** PROVIDED RECORDS follows **
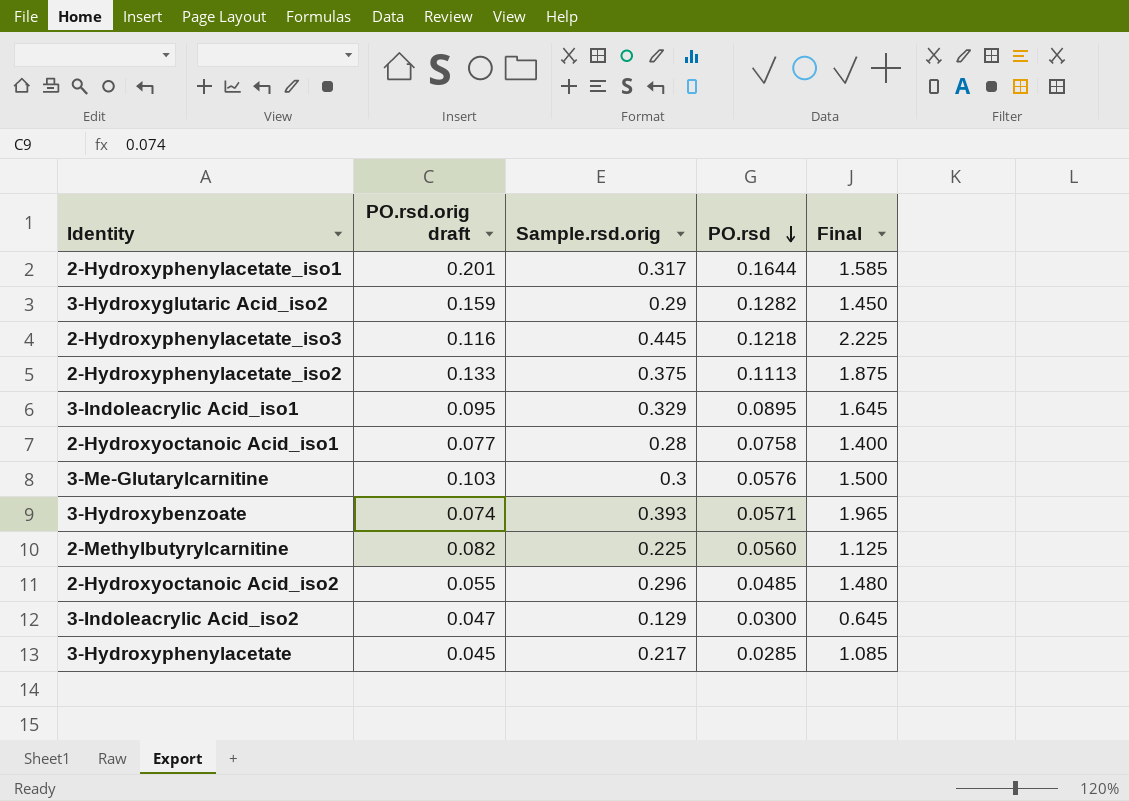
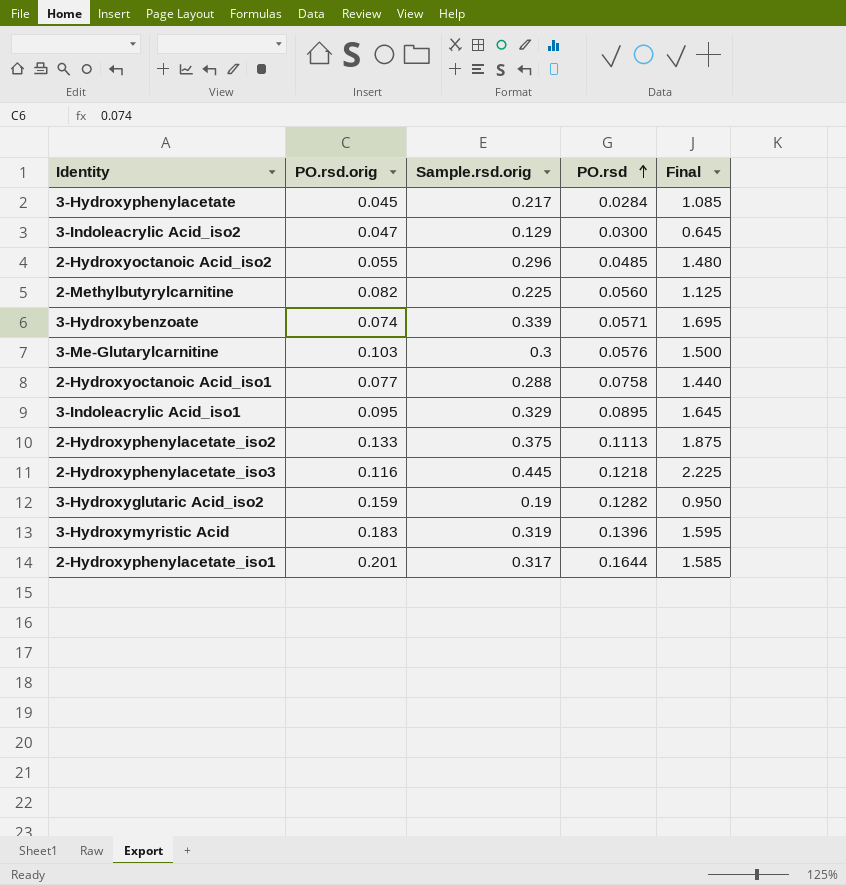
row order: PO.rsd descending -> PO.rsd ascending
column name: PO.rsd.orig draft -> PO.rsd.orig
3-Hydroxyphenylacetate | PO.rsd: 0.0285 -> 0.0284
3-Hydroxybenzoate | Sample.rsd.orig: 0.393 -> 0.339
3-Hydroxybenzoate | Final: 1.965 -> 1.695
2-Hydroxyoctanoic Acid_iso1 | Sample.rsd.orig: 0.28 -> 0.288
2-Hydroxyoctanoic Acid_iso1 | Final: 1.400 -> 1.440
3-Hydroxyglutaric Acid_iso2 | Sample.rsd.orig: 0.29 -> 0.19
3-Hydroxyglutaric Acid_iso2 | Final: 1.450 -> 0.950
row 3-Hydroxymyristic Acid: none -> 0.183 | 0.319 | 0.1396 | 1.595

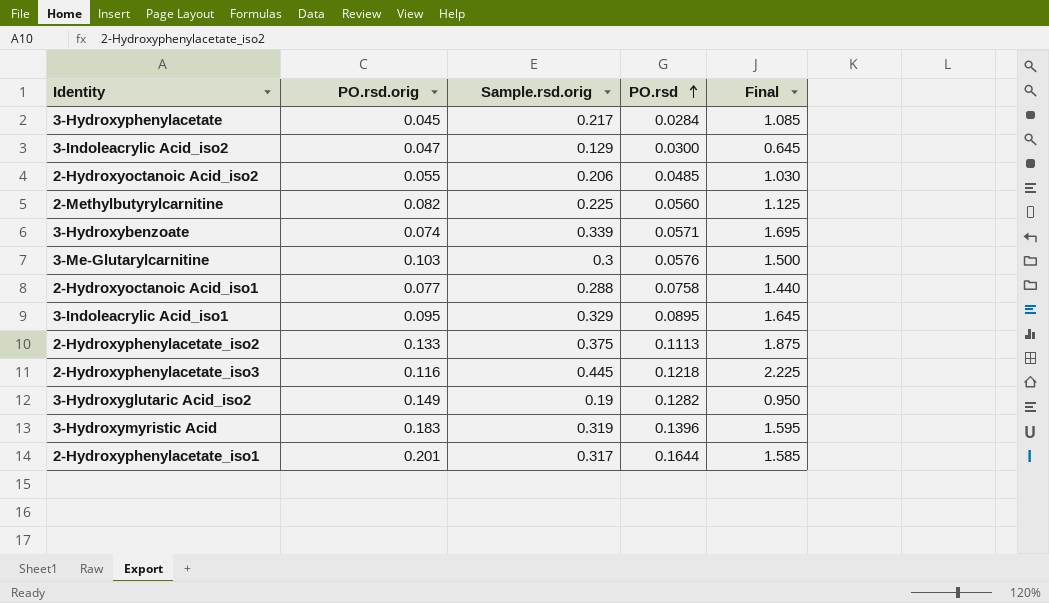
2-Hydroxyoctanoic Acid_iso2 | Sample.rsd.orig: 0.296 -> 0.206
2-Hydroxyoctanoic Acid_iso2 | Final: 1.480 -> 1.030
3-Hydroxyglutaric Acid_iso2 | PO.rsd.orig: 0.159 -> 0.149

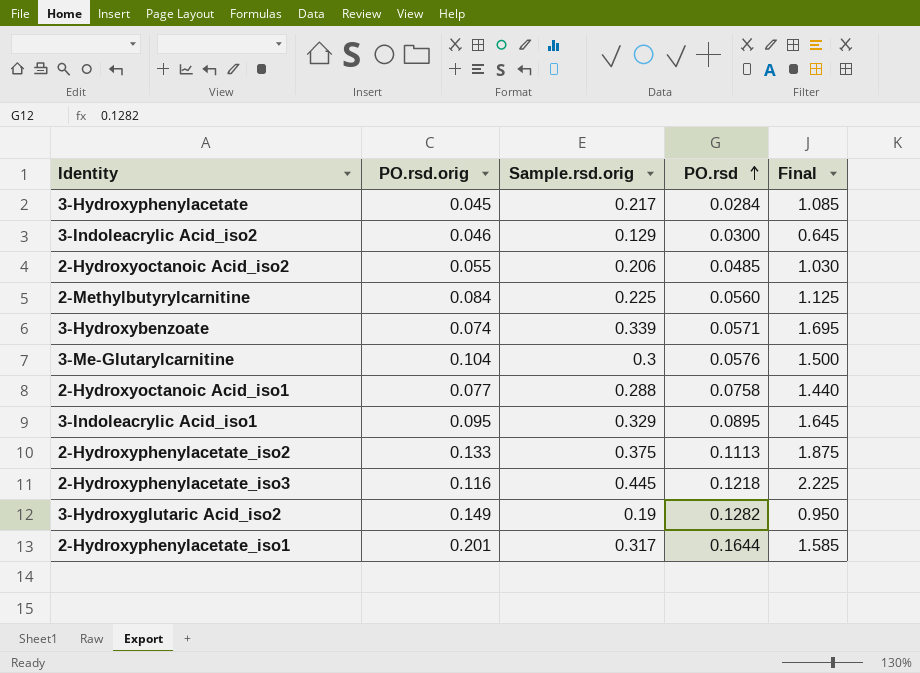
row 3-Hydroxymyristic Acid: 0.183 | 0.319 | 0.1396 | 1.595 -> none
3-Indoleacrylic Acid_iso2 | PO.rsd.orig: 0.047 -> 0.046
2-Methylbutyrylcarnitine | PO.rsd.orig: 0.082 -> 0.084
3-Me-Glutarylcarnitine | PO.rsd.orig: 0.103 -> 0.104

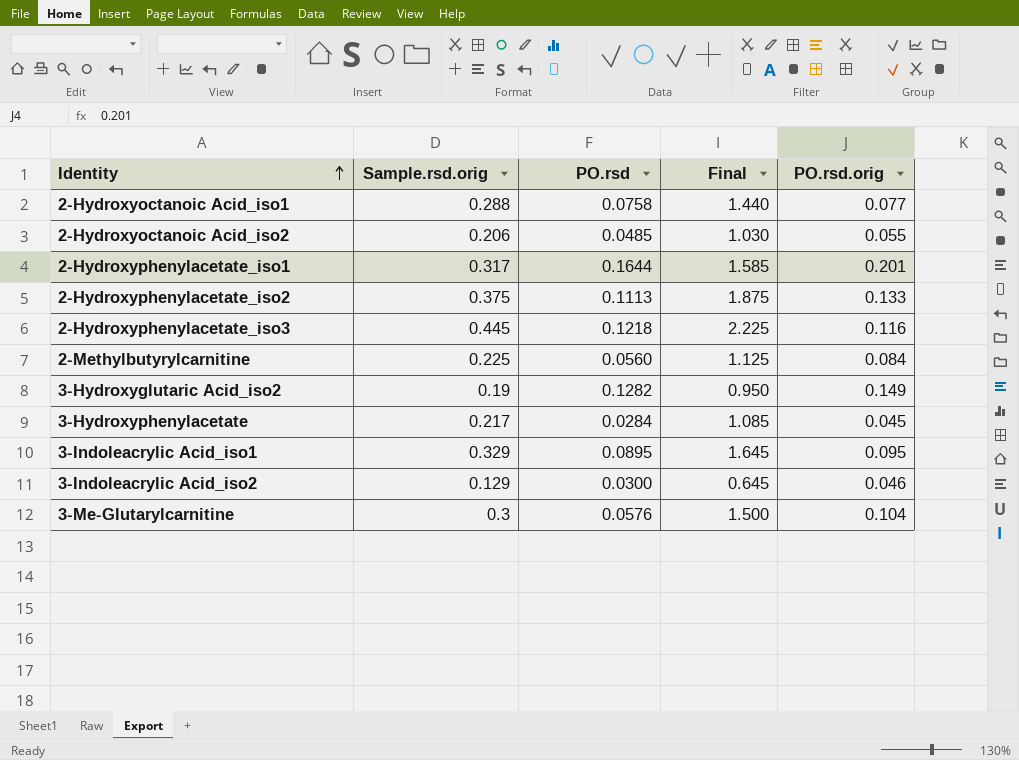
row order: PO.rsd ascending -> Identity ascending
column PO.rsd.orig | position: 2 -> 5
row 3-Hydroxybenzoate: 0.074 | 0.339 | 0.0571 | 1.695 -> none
** End of PROVIDED RECORDS **
TASK INSTRUCTIONS: From the line holding "2-Hydroxyoctanoic Acid_iso1 | Final: 1.400" down to the final line of the entries above, print every line exactly. Pictures do not go in.

ANSWER TO THIS PROBLEM:
2-Hydroxyoctanoic Acid_iso1 | Final: 1.400 -> 1.440
3-Hydroxyglutaric Acid_iso2 | Sample.rsd.orig: 0.29 -> 0.19
3-Hydroxyglutaric Acid_iso2 | Final: 1.450 -> 0.950
row 3-Hydroxymyristic Acid: none -> 0.183 | 0.319 | 0.1396 | 1.595

2-Hydroxyoctanoic Acid_iso2 | Sample.rsd.orig: 0.296 -> 0.206
2-Hydroxyoctanoic Acid_iso2 | Final: 1.480 -> 1.030
3-Hydroxyglutaric Acid_iso2 | PO.rsd.orig: 0.159 -> 0.149

row 3-Hydroxymyristic Acid: 0.183 | 0.319 | 0.1396 | 1.595 -> none
3-Indoleacrylic Acid_iso2 | PO.rsd.orig: 0.047 -> 0.046
2-Methylbutyrylcarnitine | PO.rsd.orig: 0.082 -> 0.084
3-Me-Glutarylcarnitine | PO.rsd.orig: 0.103 -> 0.104

row order: PO.rsd ascending -> Identity ascending
column PO.rsd.orig | position: 2 -> 5
row 3-Hydroxybenzoate: 0.074 | 0.339 | 0.0571 | 1.695 -> none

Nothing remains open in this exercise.